Now imagine all the favourite pieces of advice you give a kid who's being bullied in the real world. See how none of them work when the bully is inside your head? You can't "just ignore" your own brain. You can't grass on your brain to a teacher, so they'll make it leave you alone; and you can't hit back when your brain is hitting you. You'll end up hurting yourself more than you hurt it.
What can you do then? I'll leave that for professionals to answer. It would be dangerous for me to pretend that simply having experience makes me an expert. Besides, people who already have a bully inside their head don't need me to tell them it's there, but if you've ever had a friend who acted like they were under siege from something that wasn't there, and you just couldn't understand why they were acting that way, look at it this way, and you might just be able to say "I know how you feel" with some sincerity, which can make all the difference in the world.
Finally, you CANNOT expect them to take the first step on their own.
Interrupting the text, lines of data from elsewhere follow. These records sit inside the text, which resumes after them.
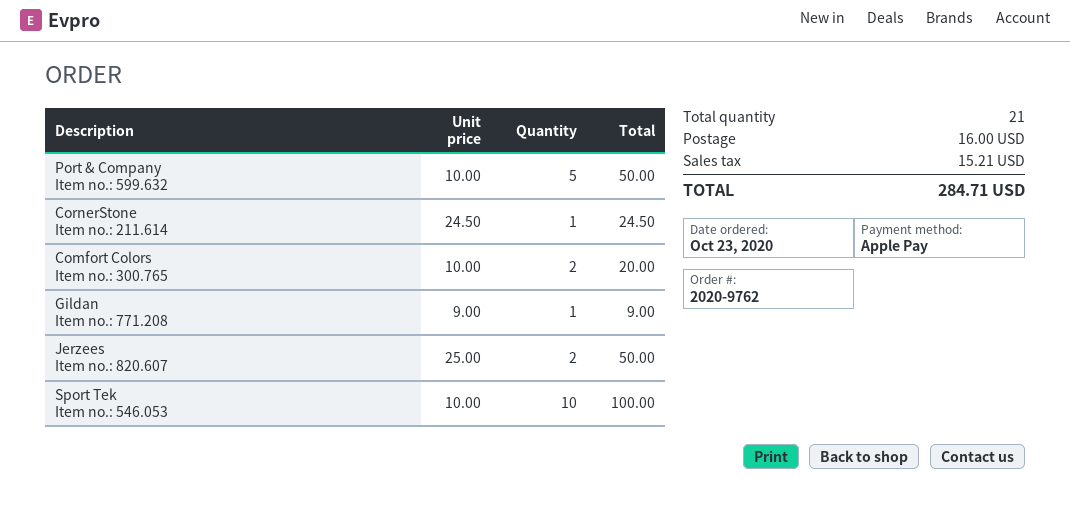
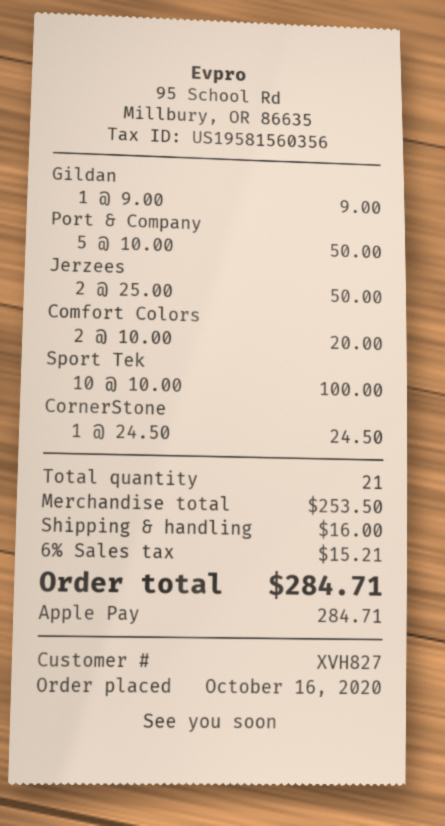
order date: 2020-10-23 -> 2020-10-16

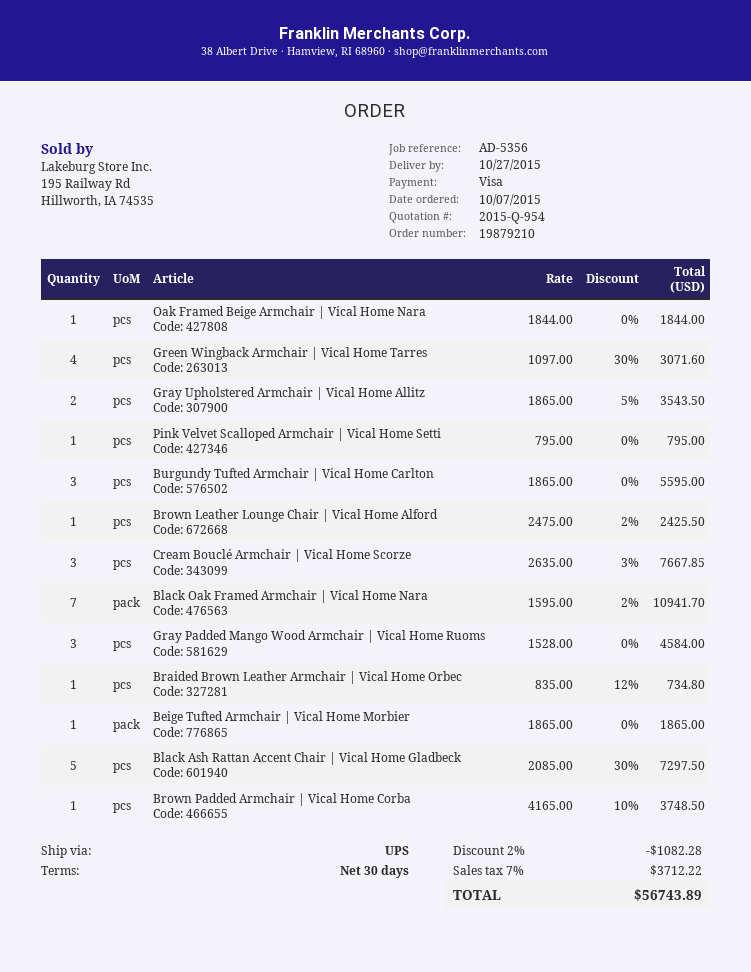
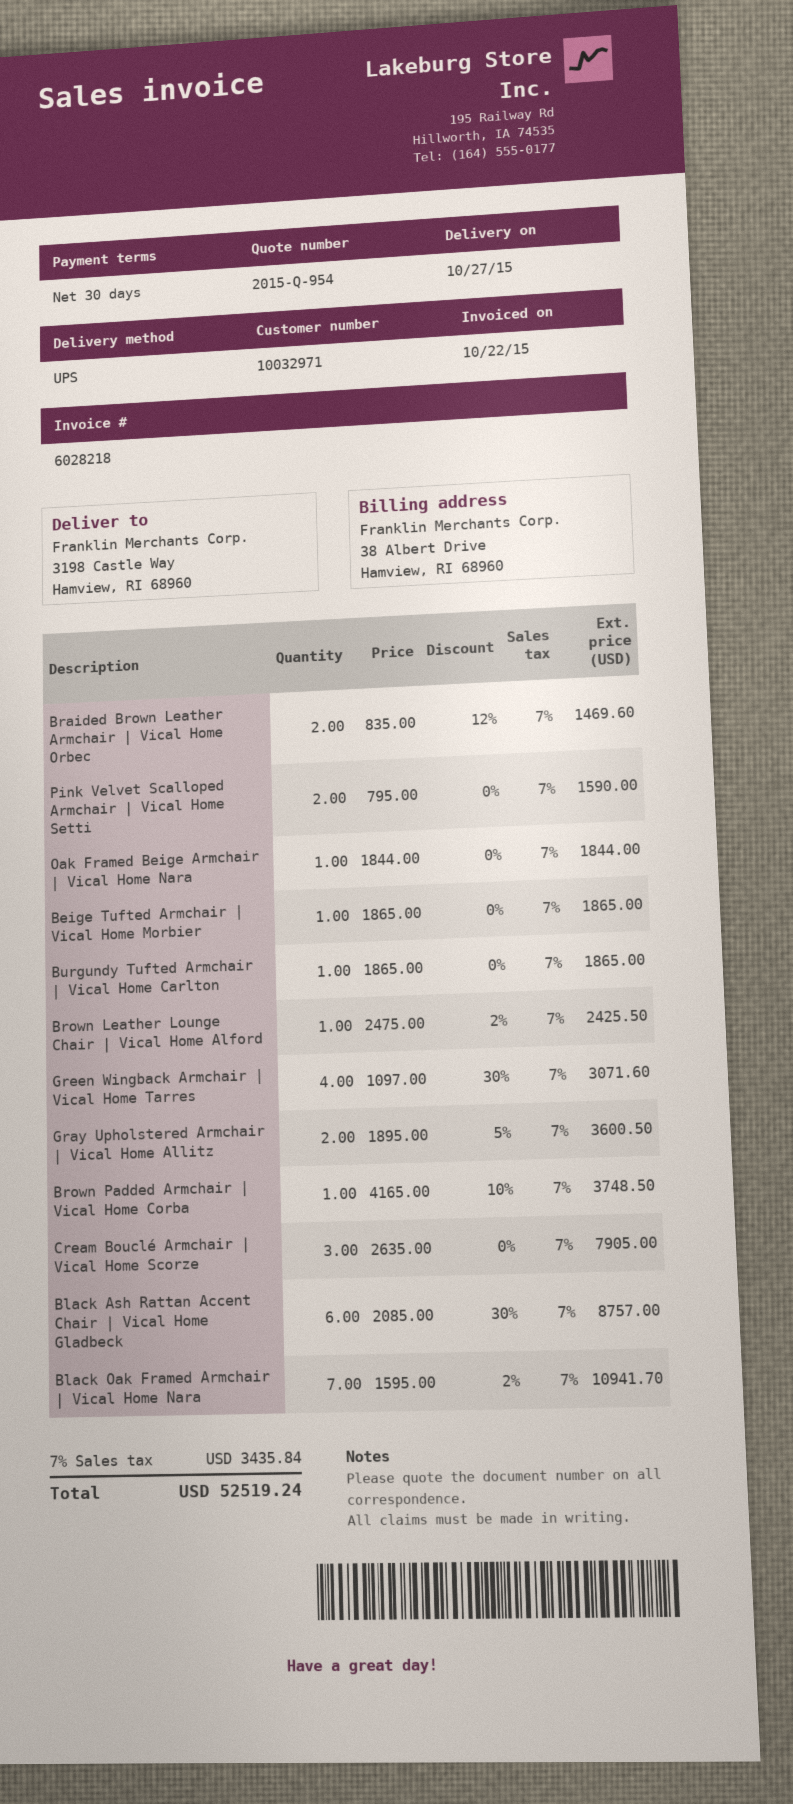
Gray Upholstered Armchair | Vical Home Allitz: 2 x 1865.00 - 5% = 3543.50 -> 2 x 1895.00 - 5% = 3600.50
Pink Velvet Scalloped Armchair | Vical Home Setti: 1 x 795.00 = 795.00 -> 2 x 795.00 = 1590.00
Burgundy Tufted Armchair | Vical Home Carlton: 3 x 1865.00 = 5595.00 -> 1 x 1865.00 = 1865.00
Cream Bouclé Armchair | Vical Home Scorze: 3 x 2635.00 - 3% = 7667.85 -> 3 x 2635.00 = 7905.00
Gray Padded Mango Wood Armchair | Vical Home Ruoms: 3 x 1528.00 = 4584.00 -> none
Braided Brown Leather Armchair | Vical Home Orbec: 1 x 835.00 - 12% = 734.80 -> 2 x 835.00 - 12% = 1469.60
Black Ash Rattan Accent Chair | Vical Home Gladbeck: 5 x 2085.00 - 30% = 7297.50 -> 6 x 2085.00 - 30% = 8757.00
discount: 2% = 1082.28 -> none
tax: 7% = 3712.22 -> 7% = 3435.84
total: 56743.89 -> 52519.24

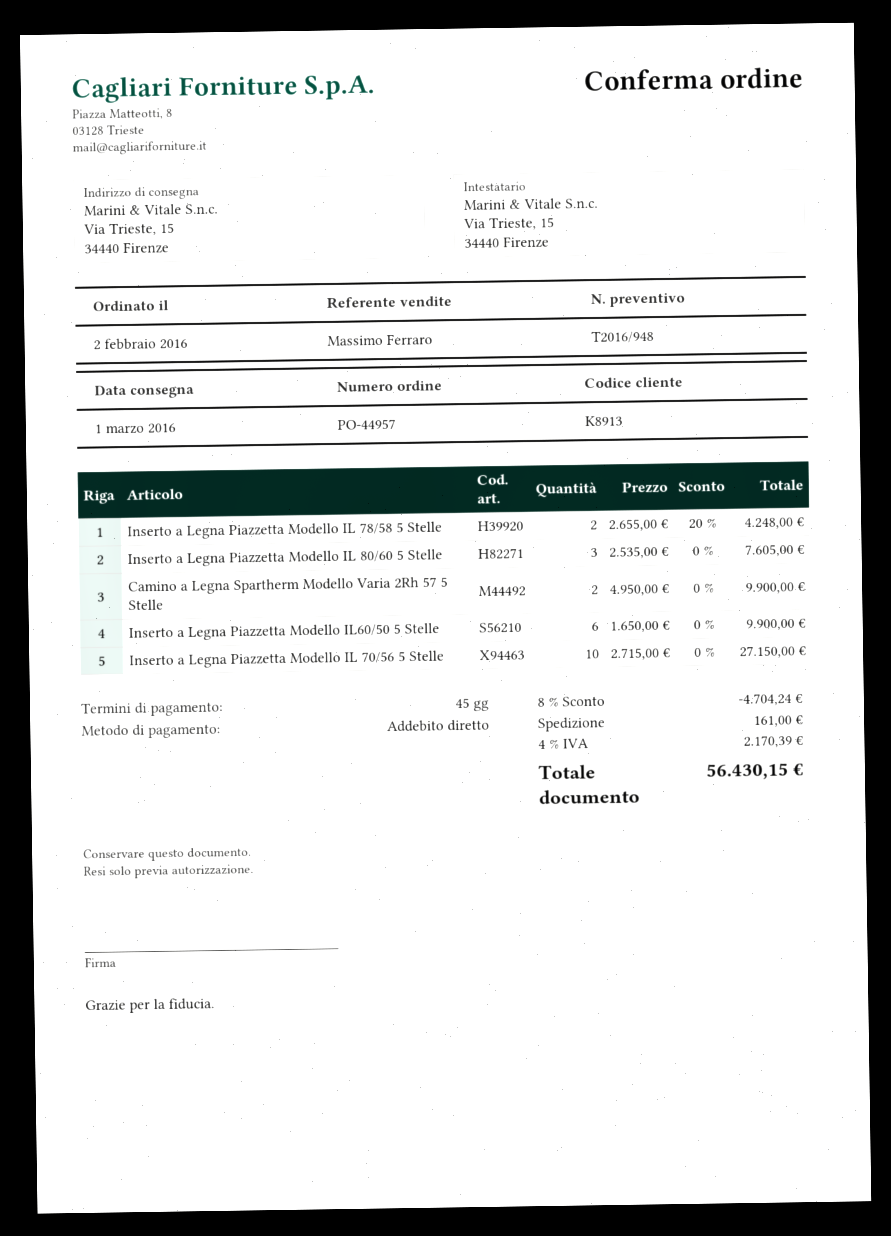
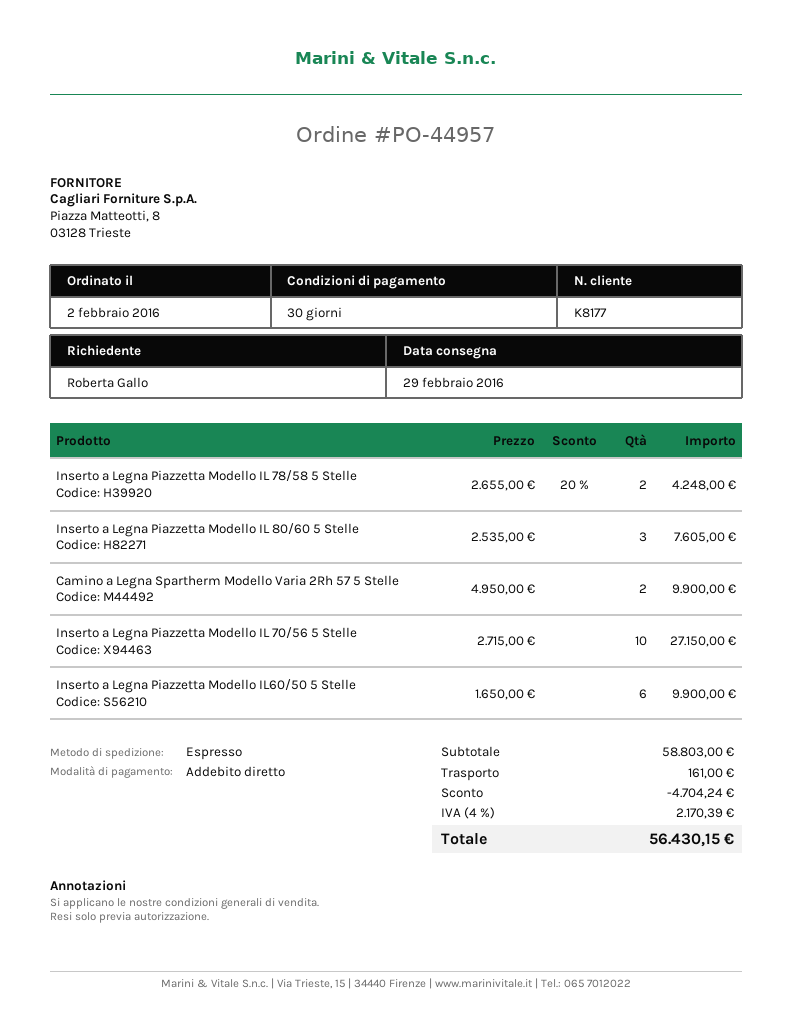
delivery date: 2016-03-01 -> 2016-02-29
payment terms: 45 days -> 30 days
customer number: K8913 -> K8177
You just can't. That kind of emotional stress confuses people and makes them act irrationally. Hell, I'm talking about experiences that I went through 3-5 years ago, and only NOW have I actually been able process them in a way that I feel might make perfect sense to the uninitiated.
So yeah, discuss. Does this resonate with anyone on here who had also suffered/is suffering? For those who have not, does this provide any new insight that no-one had got across to you before? What do you all think I'm doing posting this at ten past five in the morning, you pillock? The possibilities are endless!